(Content revision data)
|---|

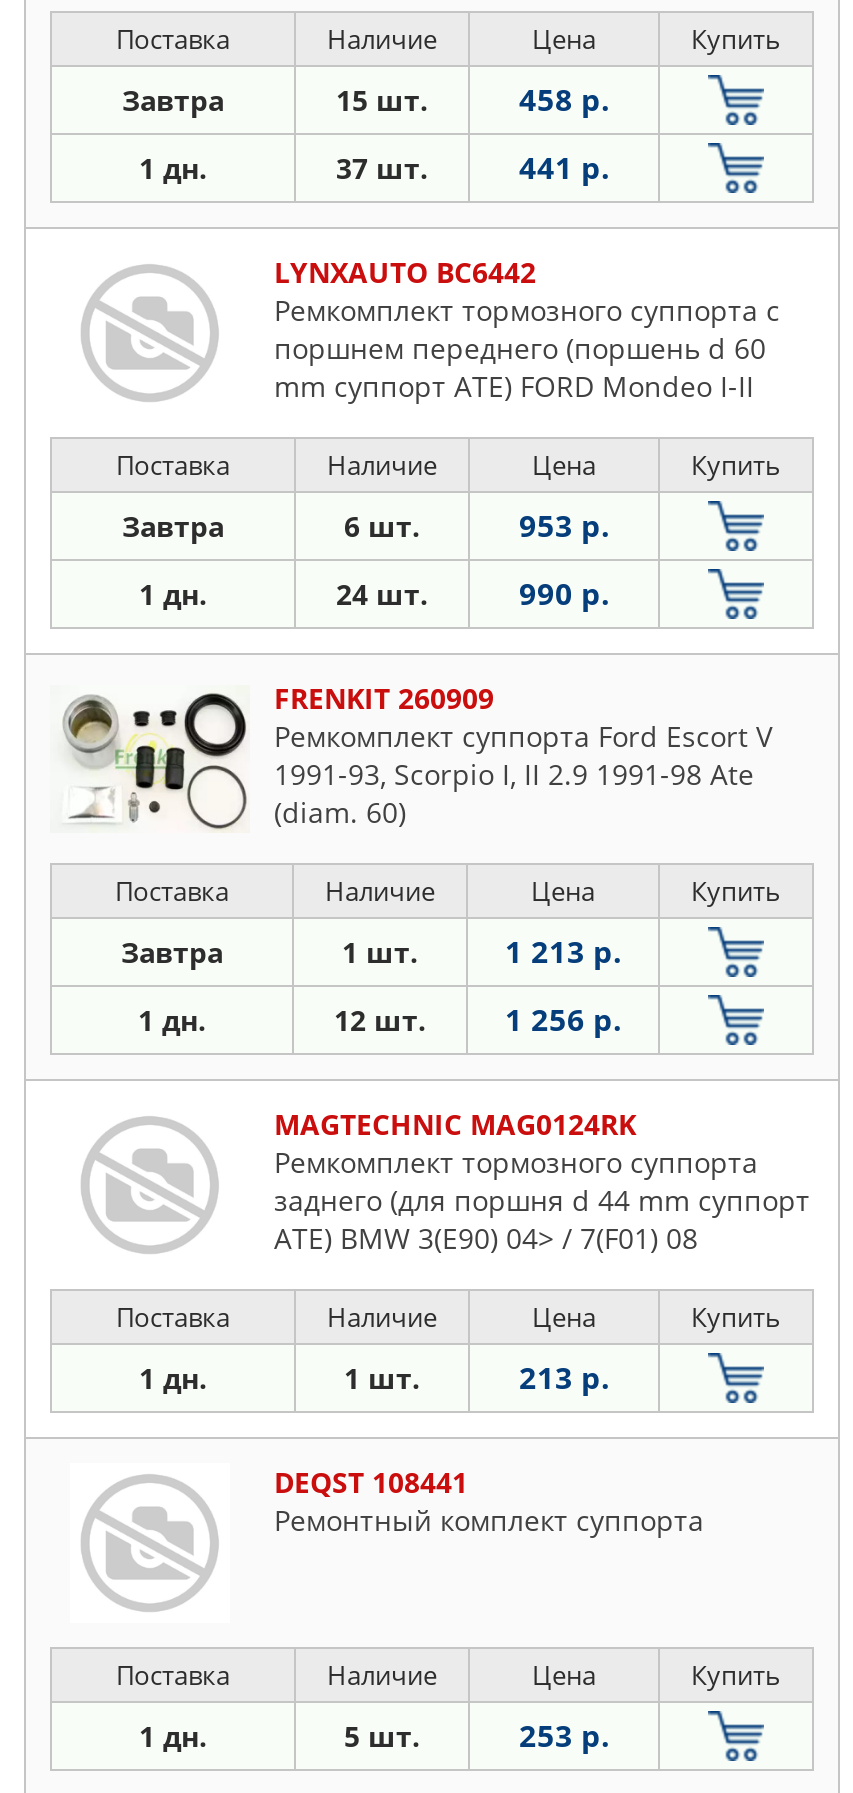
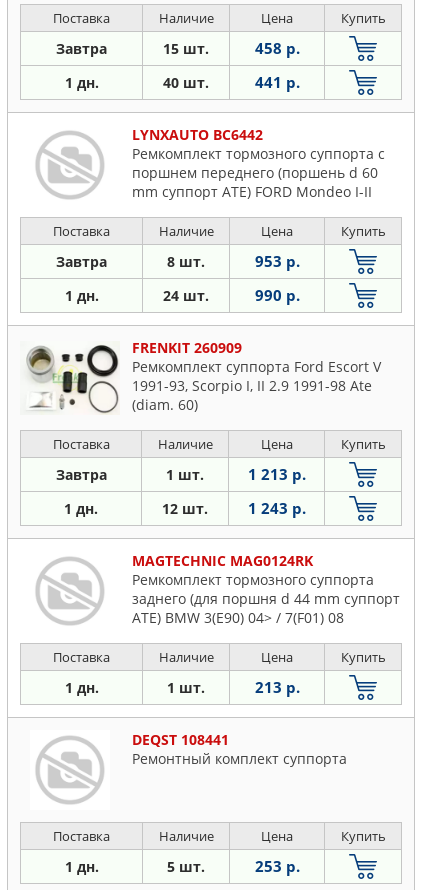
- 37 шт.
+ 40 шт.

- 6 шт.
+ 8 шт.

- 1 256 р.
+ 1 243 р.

|---|

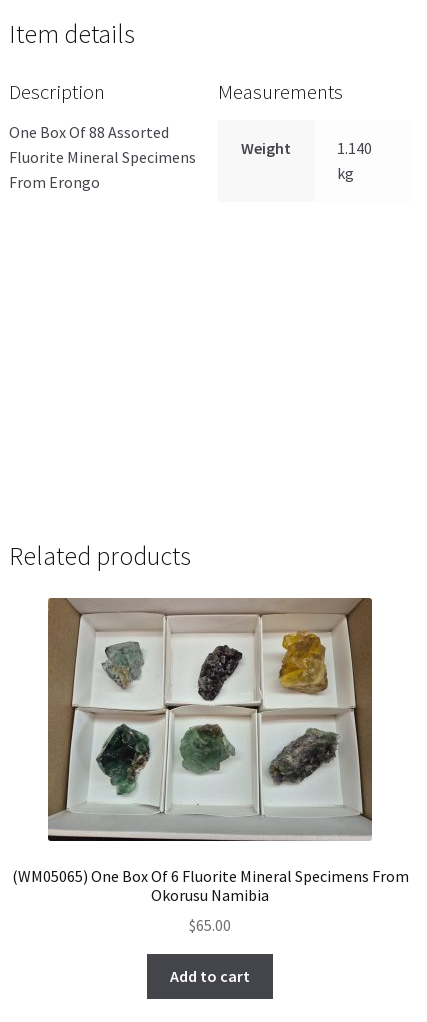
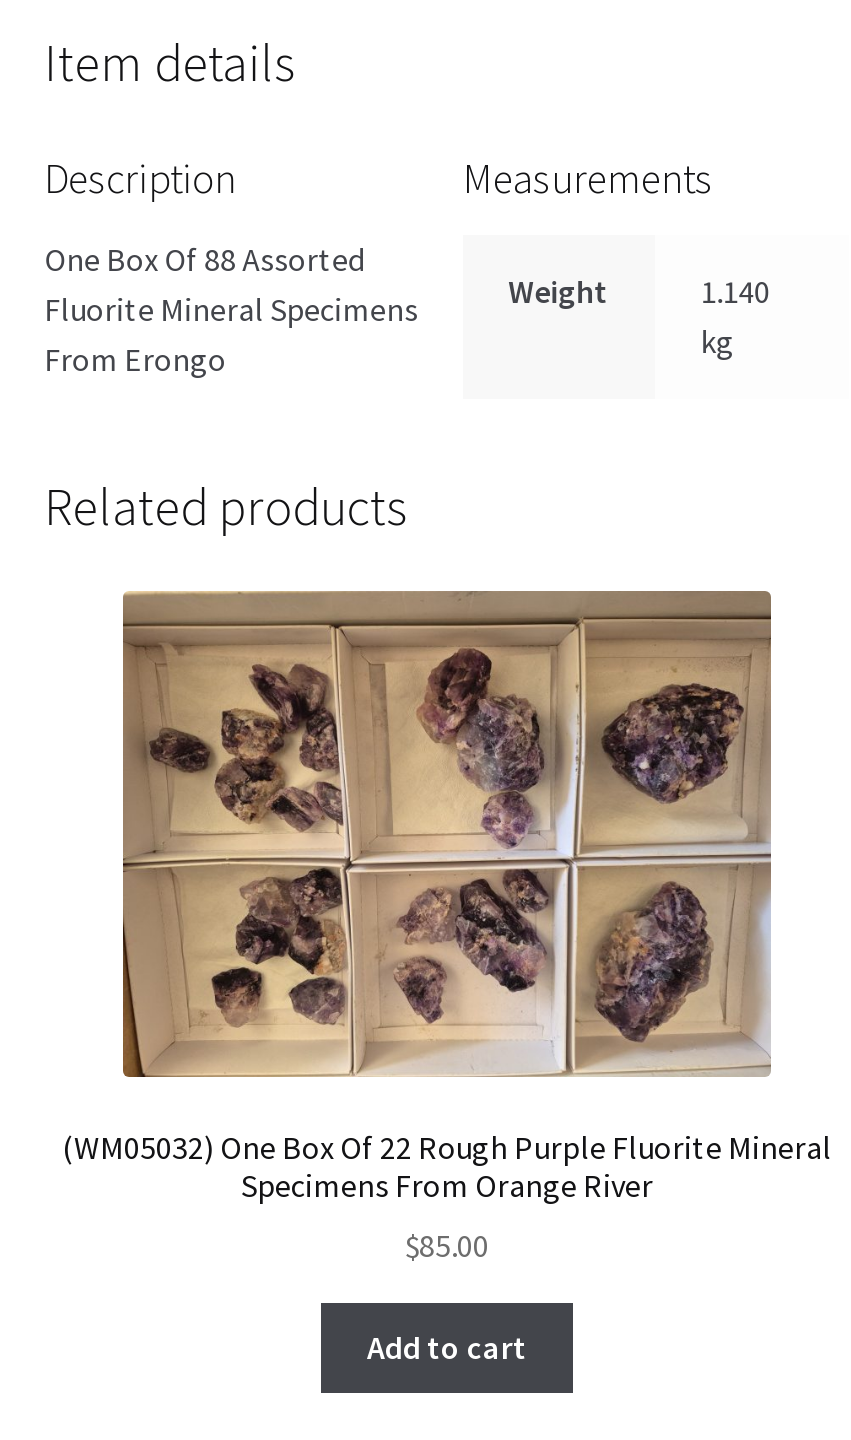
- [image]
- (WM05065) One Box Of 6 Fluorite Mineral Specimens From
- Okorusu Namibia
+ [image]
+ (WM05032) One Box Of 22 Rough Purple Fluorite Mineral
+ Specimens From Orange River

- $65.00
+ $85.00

|---|

Count the lines above holding "From". Give only the number.

TASK RESULT>
2